Philosopher John Stuart Mill believed that the human mind was open to scientific investigation, even if the science is in some ways inexact. Mill proposed a "mental chemistry" in which elementary thoughts could combine into ideas of greater complexity. Gustav Fechner began conducting psychophysics research in Leipzig in the 1830s. He articulated the principle that human perception of a stimulus varies logarithmically according to its intensity. The principle became known as the Weber–Fechner law. Fechner's 1860 Elements of Psychophysics challenged Kant's negative view of the idea of conducting quantitative research on the mind. Fechner's achievement was to show that "mental processes could not only be given numerical magnitudes, but also that these could be measured by experimental methods." In Heidelberg, Hermann von Helmholtz conducted parallel research on sensory perception, and trained physiologist Wilhelm Wundt. Wundt, in turn, came to Leipzig University, where he established the psychological laboratory that brought experimental psychology to the world. Wundt focused on breaking down mental processes into the most basic components, motivated in part by an analogy to recent advances in chemistry, and its successful investigation of the elements and structure of materials. Paul Flechsig and Emil Kraepelin soon created another influential laboratory at Leipzig, a psychology-related lab, that focused more on experimental psychiatry.

James McKeen Cattell, a professor of psychology at the University of Pennsylvania and Columbia University and the co-founder of Psychological Review, was the first professor of psychology in the United States.

The German psychologist Hermann Ebbinghaus, a researcher at the University of Berlin, was a 19th-century contributor to the field. He pioneered the experimental study of memory and developed quantitative models of learning and forgetting. In the early 20th century, Wolfgang Kohler, Max Wertheimer, and Kurt Koffka co-founded the school of Gestalt psychology of Fritz Perls. The approach of Gestalt psychology is based upon the idea that individuals experience things as unified wholes. Rather than reducing thoughts and behavior into smaller component elements, as in structuralism, the Gestaltists maintain that the whole of experience is important, "and is something else than the sum of its parts, because summing is a meaningless procedure, whereas the whole-part relationship is meaningful."
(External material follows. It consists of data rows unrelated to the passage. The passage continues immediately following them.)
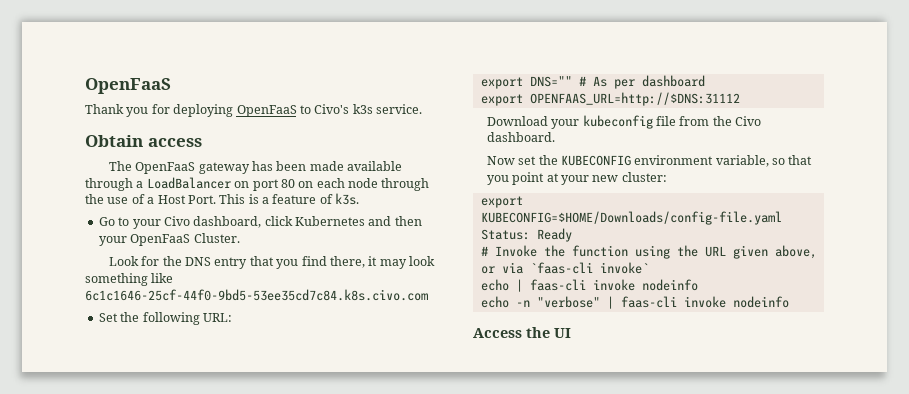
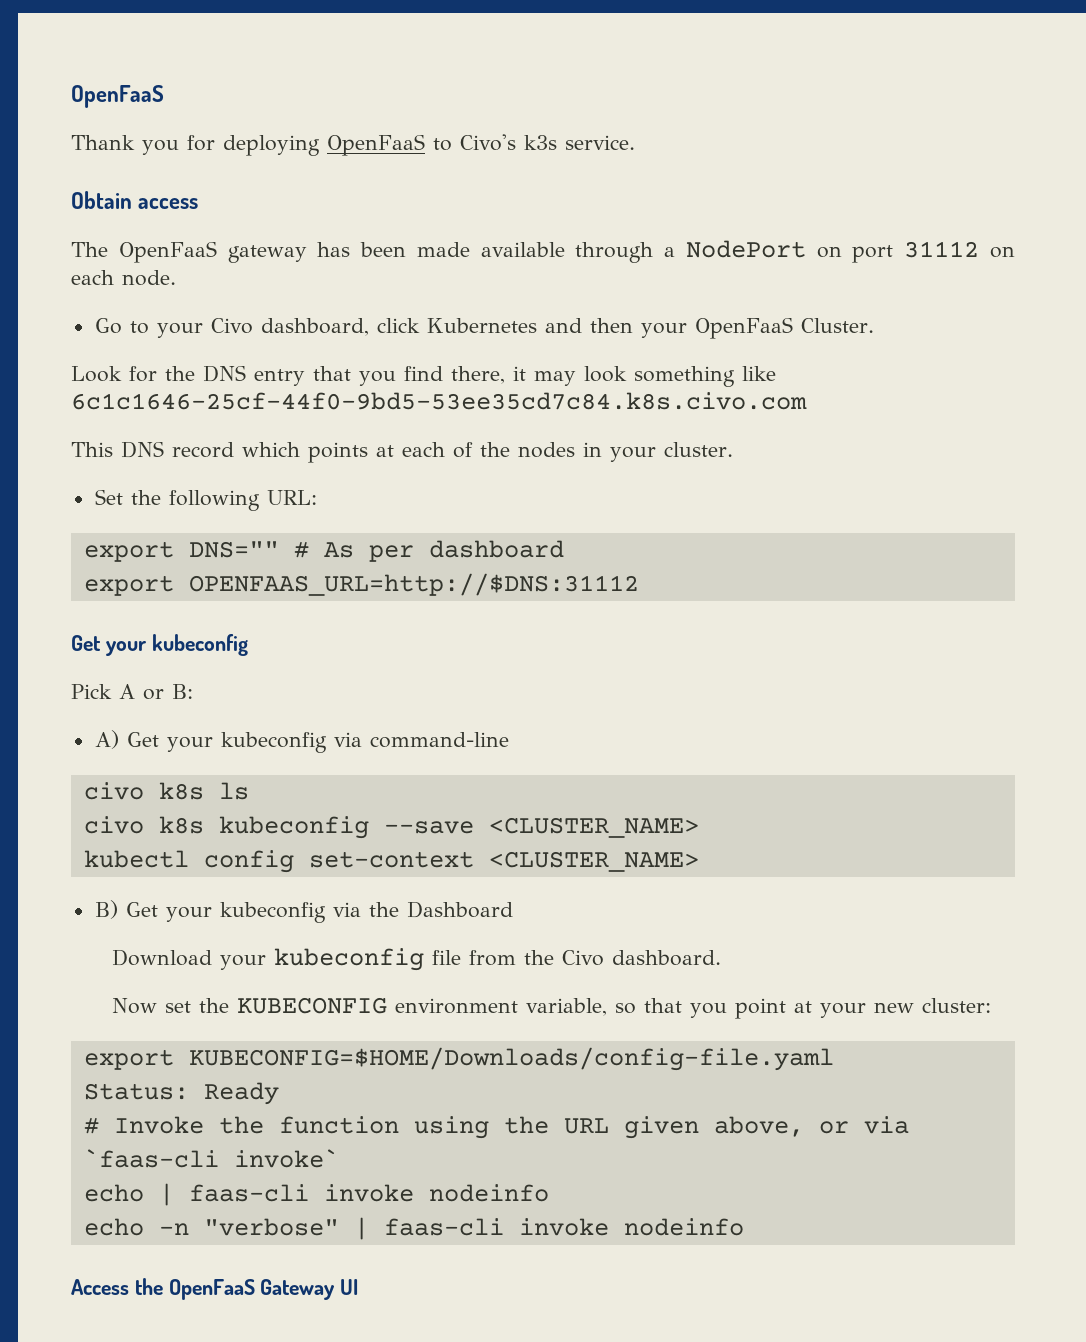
- The OpenFaaS gateway has been made available through a LoadBalancer on port 80 on each node through the use of a Host Port. This is a feature of k3s.
+ The OpenFaaS gateway has been made available through a NodePort on port 31112 on each node.
+ This DNS record which points at each of the nodes in your cluster.
  export OPENFAAS_URL=http://$DNS:31112
+ Get your kubeconfig
+ Pick A or B:
+ A) Get your kubeconfig via command-line
+ civo k8s ls
+ civo k8s kubeconfig --save <CLUSTER_NAME>
+ kubectl config set-context <CLUSTER_NAME>
+ B) Get your kubeconfig via the Dashboard
- Access the UI
+ Access the OpenFaaS Gateway UI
Psychologists in Germany, Denmark, Austria, England, and the United States soon followed Wundt in setting up laboratories. G. Stanley Hall, an American who studied with Wundt, founded a psychology lab that became internationally influential. The lab was located at Johns Hopkins University. Hall, in turn, trained Yujiro Motora, who brought experimental psychology, with an emphasis on psychophysics, to the Imperial University of Tokyo. Wundt's assistant, Hugo Münsterberg, taught psychology at Harvard to students such as Narendra Nath Sen Gupta—who, in 1905, founded a psychology department and laboratory at the University of Calcutta. Wundt's students Walter Dill Scott, Lightner Witmer, and James McKeen Cattell worked on developing tests of mental ability. Cattell, who also studied with eugenicist Francis Galton, went on to found the Psychological Corporation. Witmer focused on the mental testing of children; Scott, on employee selection.
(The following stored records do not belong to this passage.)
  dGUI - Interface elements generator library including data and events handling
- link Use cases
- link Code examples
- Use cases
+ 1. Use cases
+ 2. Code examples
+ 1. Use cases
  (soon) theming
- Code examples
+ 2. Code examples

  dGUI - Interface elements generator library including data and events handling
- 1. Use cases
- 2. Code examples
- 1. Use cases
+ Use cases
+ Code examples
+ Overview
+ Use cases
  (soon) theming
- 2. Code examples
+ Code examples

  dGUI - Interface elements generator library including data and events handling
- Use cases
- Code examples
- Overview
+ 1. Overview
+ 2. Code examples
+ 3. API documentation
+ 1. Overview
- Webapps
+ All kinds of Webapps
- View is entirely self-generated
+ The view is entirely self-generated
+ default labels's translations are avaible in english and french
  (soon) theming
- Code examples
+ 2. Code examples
Another student of Wundt, the Englishman Edward Titchener, created the psychology program at Cornell University and advanced "structuralist" psychology. The idea behind structuralism was to analyze and classify different aspects of the mind, primarily through the method of introspection. William James, John Dewey, and Harvey Carr advanced the idea of functionalism, an expansive approach to psychology that underlined the Darwinian idea of a behavior's usefulness to the individual. In 1890, James wrote an influential book, The Principles of Psychology, which expanded on structuralism. He memorably described "stream of consciousness". James's ideas interested many American students in the emerging discipline. Dewey integrated psychology with societal concerns, most notably by promoting progressive education, inculcating moral values in children, and assimilating immigrants.

A different strain of experimentalism, with a greater connection to physiology, emerged in South America, under the leadership of Horacio G. Piñero at the University of Buenos Aires. In Russia, too, researchers placed greater emphasis on the biological basis for psychology, beginning with Ivan Sechenov's 1873 essay, "Who Is to Develop Psychology and How?" Sechenov advanced the idea of brain reflexes and aggressively promoted a deterministic view of human behavior. The Russian-Soviet physiologist Ivan Pavlov discovered in dogs a learning process that was later termed "classical conditioning" and applied the process to human beings.
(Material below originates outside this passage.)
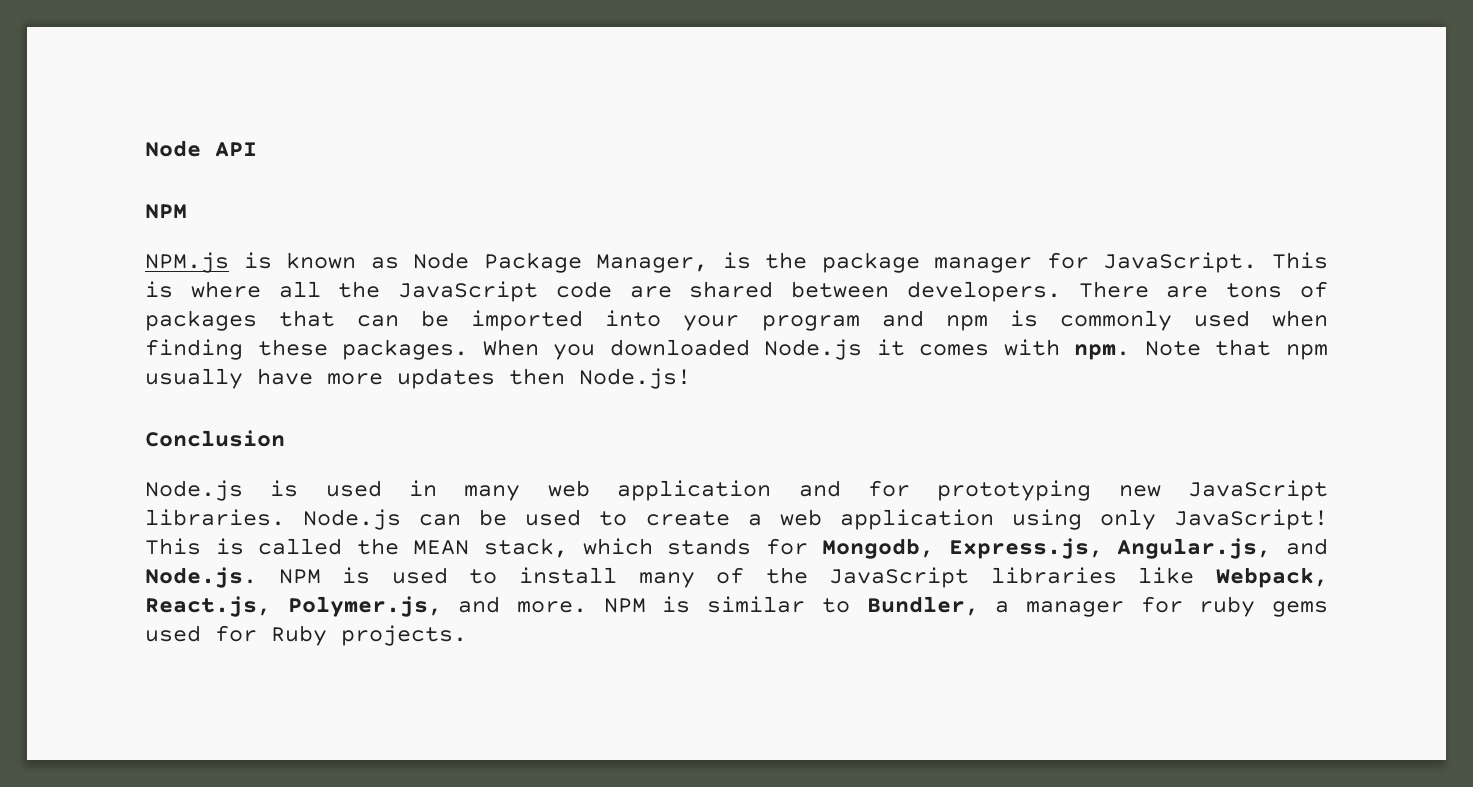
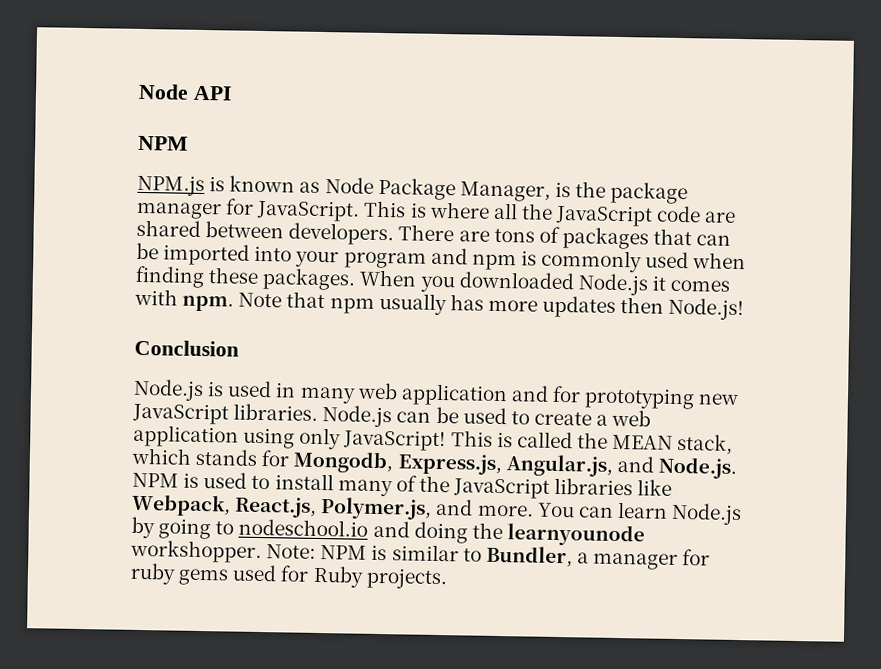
- Note that npm usually have more updates then Node.js!
+ Note that npm usually has more updates then Node.js!
- NPM is similar to Bundler, a manager for ruby gems used for Ruby projects.
+ You can learn Node.js by going to nodeschool.io and doing the learnyounode workshopper. Note: NPM is similar to Bundler, a manager for ruby gems used for Ruby projects.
=== Consolidation and funding ===
One of the earliest psychology societies was La Société de Psychologie Physiologique in France, which lasted from 1885 to 1893. The first meeting of the International Congress of Psychology, sponsored by the International Union of Psychological Science, took place in Paris in August 1889, amid the World's Fair celebrating the centennial of the French Revolution. William James was one of three Americans among the 400 attendees. The American Psychological Association (APA) was founded soon after, in 1892. The International Congress continued to be held at different locations in Europe, and with wide international participation. The Sixth Congress, held in Geneva in 1909, included presentations in Russian, Chinese, and Japanese, as well as Esperanto. After a hiatus due to World War I, the Seventh Congress met in Oxford, with substantially greater participation by the war-victorious Anglo-Americans. In 1929, the Congress took place at Yale University in New Haven, Connecticut, attended by hundreds of members of the APA. Tokyo Imperial University led the way in bringing new psychology to the East. New ideas about psychology diffused from Japan into China.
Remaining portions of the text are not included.